In July 2016, the UK Supreme Court delivered its decision in Willers v Joyce & Anor  UKSC 43, and, by 5:4 majority, held that the tort of malicious prosecution of civil proceedings is sustainable under English law.
Before Willers, the tort of malicious prosecution was traditionally limited to the malicious prosecution of criminal proceedings, potentially providing redress to a party who had successfully defended such proceedings. The malicious prosecution of civil proceedings had been potentially available in limited situations - often involving immediate damage, such as presenting a winding-up petition, but not the disciplinary proceedings of a City Council, such in Gregory v Portsmouth City Council  1 AC 419, where Lord Steyn had not been persuaded that extending the tort to civil proceedings generally was necessary.
Willers followed soon after Crawford Adjusters (Cayman) Ltd v Sagicor General Insurance (Cayman) Ltd  AC 366, where, by 3:2 majority, the Privy Council (on appeal from the Cayman Islands), held that bringing a claim based on the malicious prosecution of civil proceedings is within the scope of the tort of malicious prosecution. Lord Wilson delivered the leading judgment.
Willers resolved the tension between Gregory and Crawford, and confirms the extension of the tort under English common law to both civil and criminal matters.
Hong Kong position
Shortly before Willers, the Hong Kong Court of Appeal (Pathak Ravi Dutt v Sanjeev Maheshwari) (CACV 129/2014, 14/12/2015) summarised the essential elements for a plaintiff to prove in an action for malicious prosecution, one being that the plaintiff was prosecuted by the defendant, ie, the law was set in motion against the plaintiff by the defendant “on a criminal charge.”
Since then, and in light of Willers, the Hong Kong courts have considered the application of the tort of malicious prosecution to civil proceedings. In Sum Cheung Wai v Tsui Hin Yuet (CACV 57/2016, 26/08/2016), the Court of Appeal noted Crawford, Gregory and Willers, and commented in passing that the matter was one of current debate, although it did not arise directly in that case.
In Yanfull Investments Ltd v Datuk Ooi Kee Liang (HCA 687/2015, 15/04/2016), Chan J heard a summons to set aside an order granting leave to serve the writ out of the jurisdiction. The summons alleged that in its ex parte application, Yanfull had not shown a serious question to be tried on the malicious prosecution of civil proceedings. Chan J noted Crawford, and held that there was not enough material to “hold that this cause of malicious prosecution is so devoid of merit that I can strike it out”, striking out the claim on limitation grounds instead.

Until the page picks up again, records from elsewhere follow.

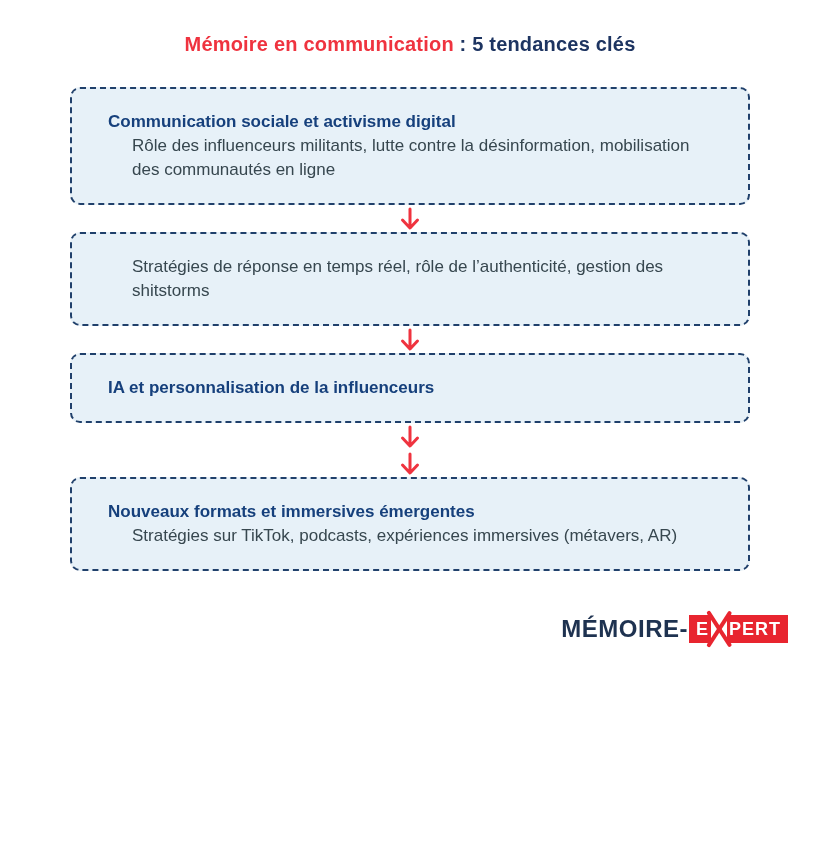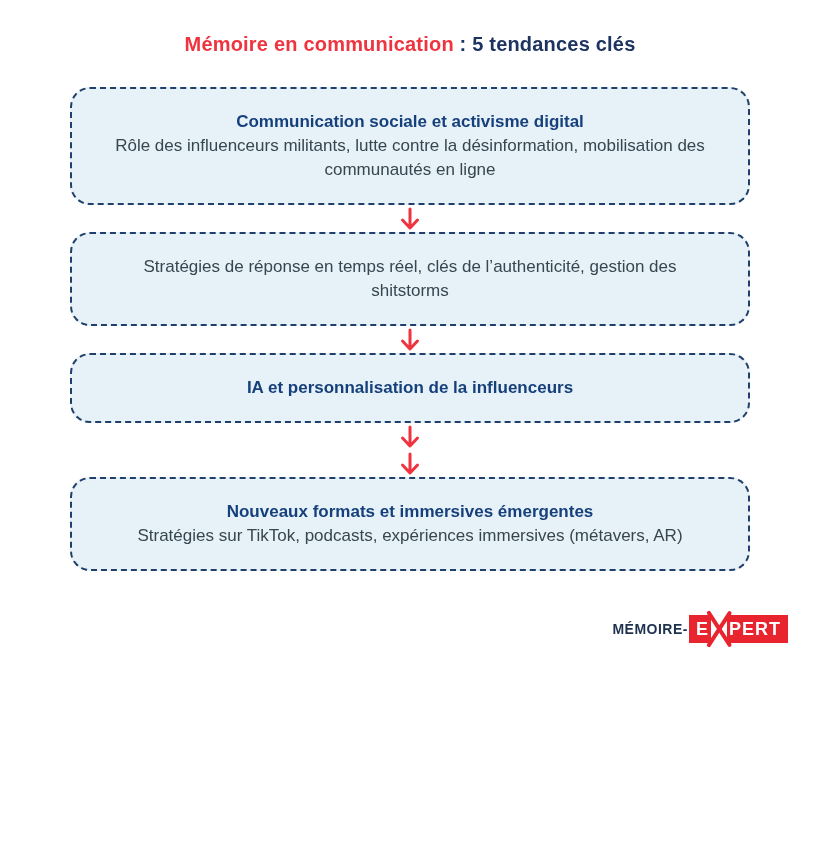--- a/index.html
+++ b/index.html
@@ -25,34 +25,35 @@
   
   .flow {
     width: 680px;
     margin: 31px auto 0 auto;
     display: flex;
     flex-direction: column;
   }
   .step-box {
     background: #e7f1f8;
     border: 2px dashed #20406b;
-    border-radius: 20px;
+    border-radius: 10px;
     padding: 21px 36px;
-    text-align: center;
+    text-align: left;
   }
   .step-heading {
     color: #16407c;
     font-weight: bold;
     font-size: 17px;
     line-height: 24px;
   }
   .step-body {
     color: #37474f;
     font-size: 17px;
     line-height: 24px;
+    margin-left: 24px;
   }
   .arrow-gap {
     height: 27px;
     display: flex;
     align-items: center;
     justify-content: center;
   }
   .arrow-gap svg { display: block; }
 
   
@@ -62,21 +63,21 @@
     justify-content: flex-end;
     padding: 44px 32px 0 0;
   }
   .logo {
     display: inline-flex;
     align-items: center;
     font-weight: bold;
   }
   .logo-prefix {
     color: #1e3250;
-    font-size: 14px;
+    font-size: 24px;
     letter-spacing: 0.5px;
   }
   .logo-box {
     display: inline-flex;
     align-items: center;
     background: #e8252f;
     color: #ffffff;
     font-size: 18px;
     letter-spacing: 1px;
     padding: 4px 7px;
@@ -117,21 +118,21 @@
       <div class="step-body">Rôle des influenceurs militants, lutte contre la désinformation, mobilisation des communautés en ligne</div>
     </div>
 
     <div class="arrow-gap">
       <svg width="24" height="24" viewBox="0 0 24 24">
         <path d="M12 2 L12 20 M4.5 13 L12 21 L19.5 13" stroke="#ef333f" stroke-width="3" fill="none" stroke-linecap="round" stroke-linejoin="round"></path>
       </svg>
     </div>
 
     <div class="step-box">
-      <div class="step-body">Stratégies de réponse en temps réel, clés de l’authenticité, gestion des shitstorms</div>
+      <div class="step-body">Stratégies de réponse en temps réel, rôle de l’authenticité, gestion des shitstorms</div>
     </div>
 
     <div class="arrow-gap">
       <svg width="24" height="24" viewBox="0 0 24 24">
         <path d="M12 2 L12 20 M4.5 13 L12 21 L19.5 13" stroke="#ef333f" stroke-width="3" fill="none" stroke-linecap="round" stroke-linejoin="round"></path>
       </svg>
     </div>
 
     <div class="step-box">
       <div class="step-heading">IA et personnalisation de la influenceurs</div>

By the time the appeal was heard, Willers had been delivered and the parties and Court seemed to pre-suppose that the cause of action exists in Hong Kong (CACV 114/2016, 15/03/2017). Yanfull lost the appeal, and applied to the Court of Appeal for leave to appeal, asking, inter alia, if the common law of Hong Kong included the tort of the malicious prosecution of civil proceedings - the Court of Appeal holding that this was academic, given the strike out was on limitation grounds (CACV 114/2016, 02/06/2017).
In Chua, Grace Gonzales v Sobrevilla, Rhennie Boy Fernandez (DCCJ 3750/2015, 24/08/2017), Her Honour Judge Winnie Tsui noted the developments in Sum Cheung and Yanfull, and observed that there seems to be an implicit acceptance that the malicious prosecution of civil proceedings is “a viable tort in Hong Kong.”
A claim for malicious prosecution is actionable on proof of some identifiable damage.
In Crawford, the Court allowed general damages for distress, hurt and humiliation, and held that a claimant should be able to recover “damages for foreseeable economic loss beyond out-of-pocket expenses.”
In Willers , the majority had no difficulty in heads of damage for damage to reputation, health, and earnings, and allowed Mr Willers’ claim to recover the difference between legal costs incurred in defending the initial claim (£3.9m) and the amount recovered under the costs order (£1.7m) to go to trial, broadly as that action had been discontinued shortly before trial and the Court had not considered allowing indemnity costs.
Lord Mance noted in Willers that claims for malicious prosecution were virtually extinct in England. In both Crawford and Willers, the law did not otherwise afford a remedy to the claimants who had been subjected to the malicious prosecution of civil proceedings, and the extension of the tort may provide helpful redress for Hong Kong plaintiffs who have been subjected to the malicious prosecution of a civil action.
Of notable interest is that the new boundaries of the expanded tort are still to be explored - Lords Mance and Neuberger, who each gave dissenting judgments in Willers, suggested that logically the tort could extend to a malicious defence, or to an individual application or step in litigation, to family court or even to arbitral proceedings.
However, those possible expansions notwithstanding, succeeding in a claim for malicious prosecution will be difficult. The majority in Willers noted that a claimant must prove an “absence of reasonable and probable cause”, and that “the defendant did not have a bona fide reason to bring proceedings”, which “means that the claimant has a heavy burden to discharge.”